§ WHAT THIS TASK INVOLVES:
In the entries below, find the line with "AI CCTV 16CH Core Kit – 6MP" and the line with "total: 8661.04 -> 6085.40". Reproduce those two lines and every line between them exactly, and nothing more.

§ EXERCISE MATERIAL:
------------------------------------------------------------

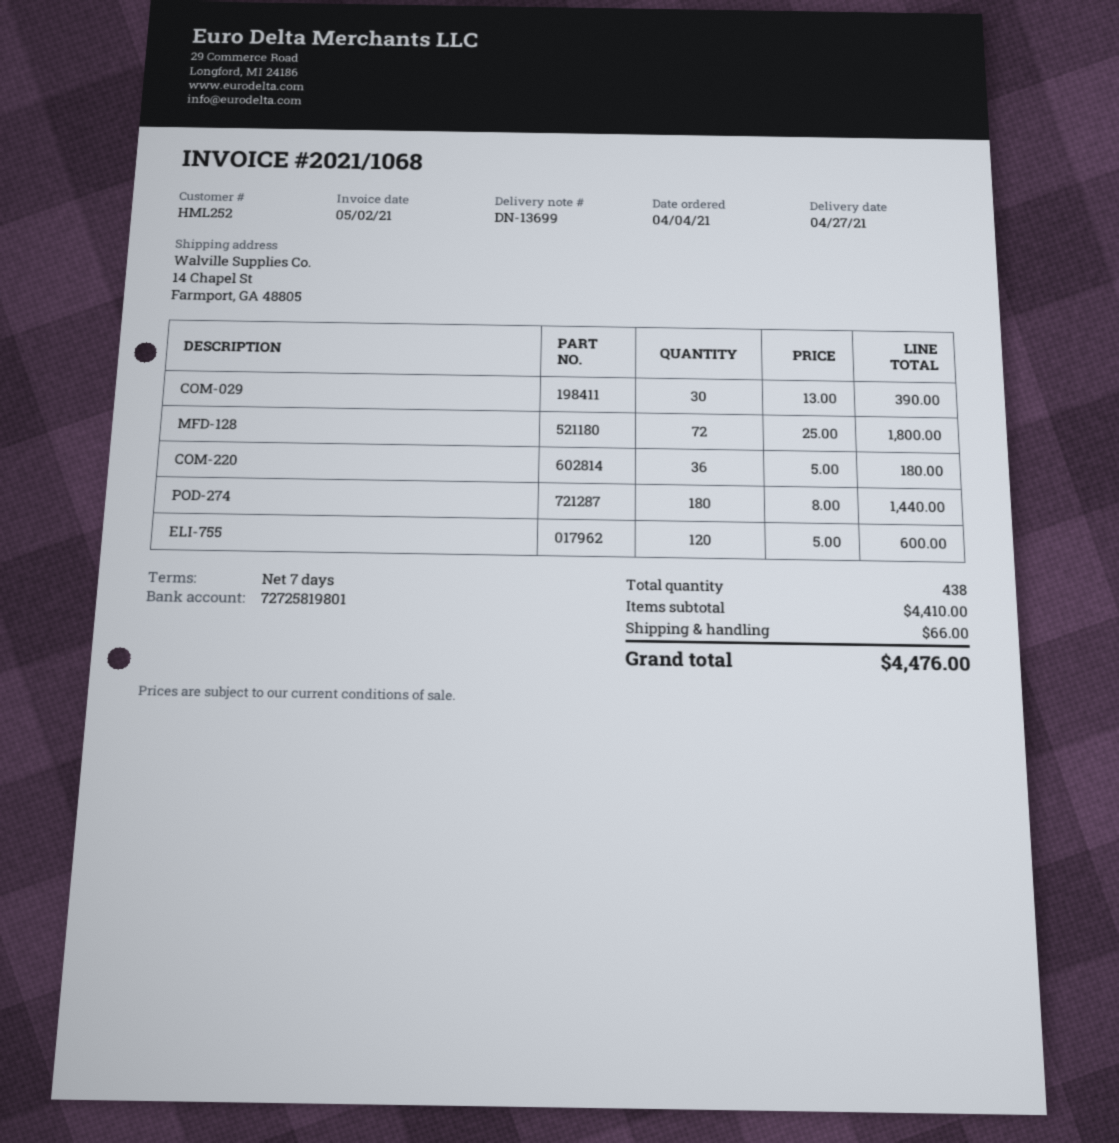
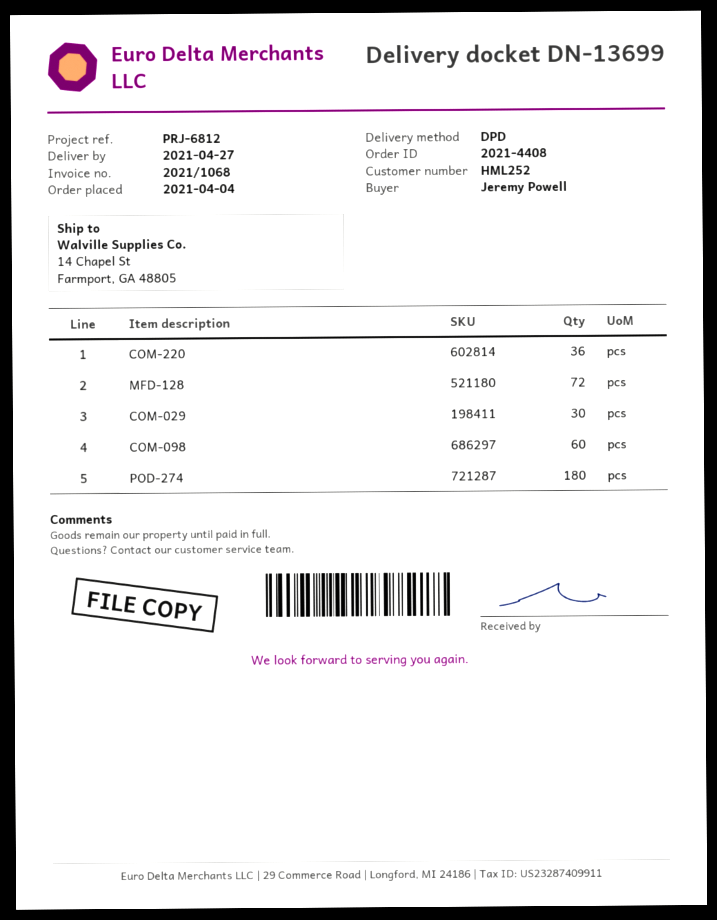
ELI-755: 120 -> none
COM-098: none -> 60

------------------------------------------------------------

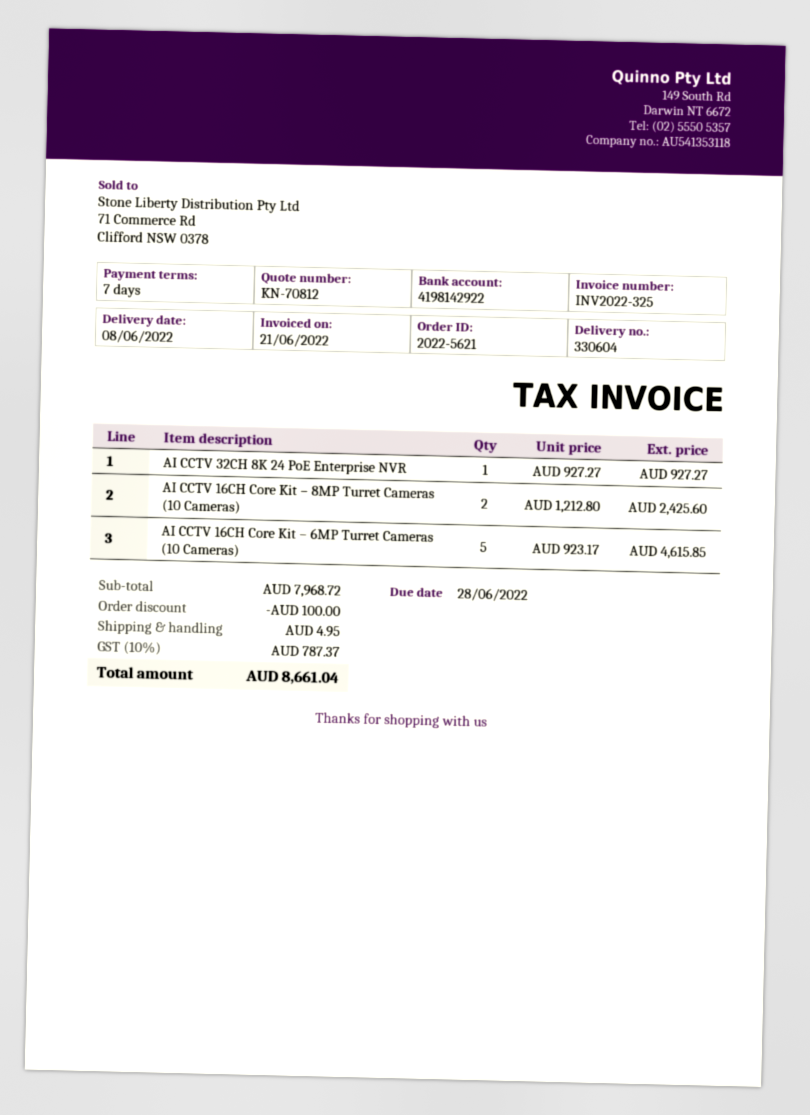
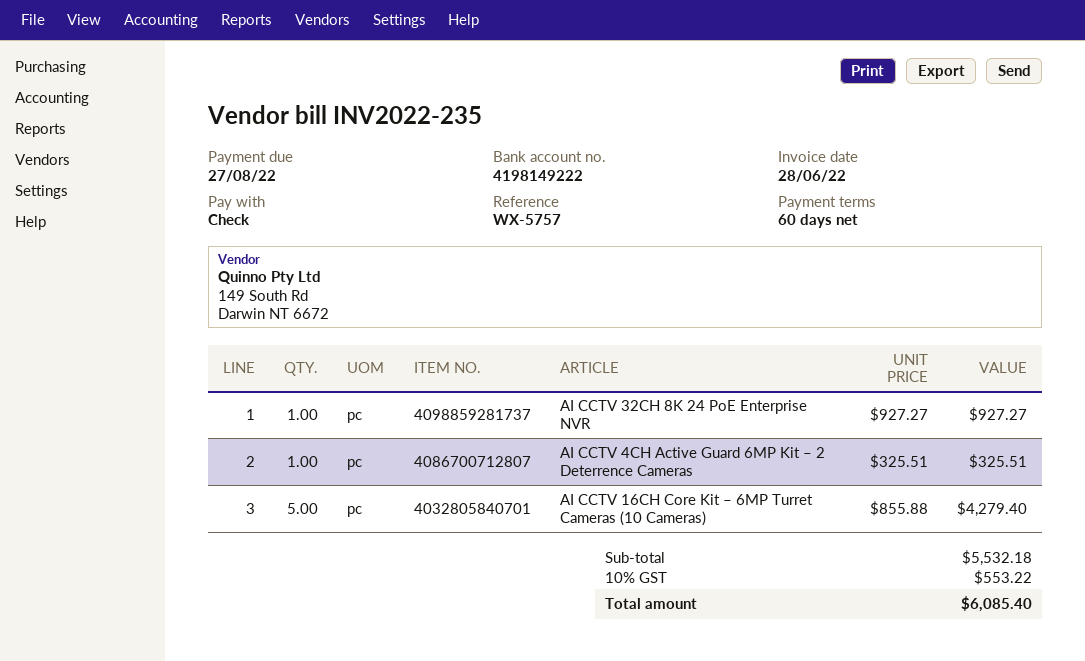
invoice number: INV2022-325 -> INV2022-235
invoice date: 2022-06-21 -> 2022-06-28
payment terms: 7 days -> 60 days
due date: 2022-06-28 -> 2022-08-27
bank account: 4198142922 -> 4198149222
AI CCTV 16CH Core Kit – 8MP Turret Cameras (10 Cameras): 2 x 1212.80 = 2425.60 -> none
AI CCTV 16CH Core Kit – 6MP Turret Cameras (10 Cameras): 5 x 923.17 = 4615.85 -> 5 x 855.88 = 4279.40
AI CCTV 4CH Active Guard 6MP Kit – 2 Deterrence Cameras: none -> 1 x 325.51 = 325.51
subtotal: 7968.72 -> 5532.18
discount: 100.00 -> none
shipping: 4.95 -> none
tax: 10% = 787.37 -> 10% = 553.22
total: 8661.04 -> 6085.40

------------------------------------------------------------

§ RESPONSE BOX:
AI CCTV 16CH Core Kit – 6MP Turret Cameras (10 Cameras): 5 x 923.17 = 4615.85 -> 5 x 855.88 = 4279.40
AI CCTV 4CH Active Guard 6MP Kit – 2 Deterrence Cameras: none -> 1 x 325.51 = 325.51
subtotal: 7968.72 -> 5532.18
discount: 100.00 -> none
shipping: 4.95 -> none
tax: 10% = 787.37 -> 10% = 553.22
total: 8661.04 -> 6085.40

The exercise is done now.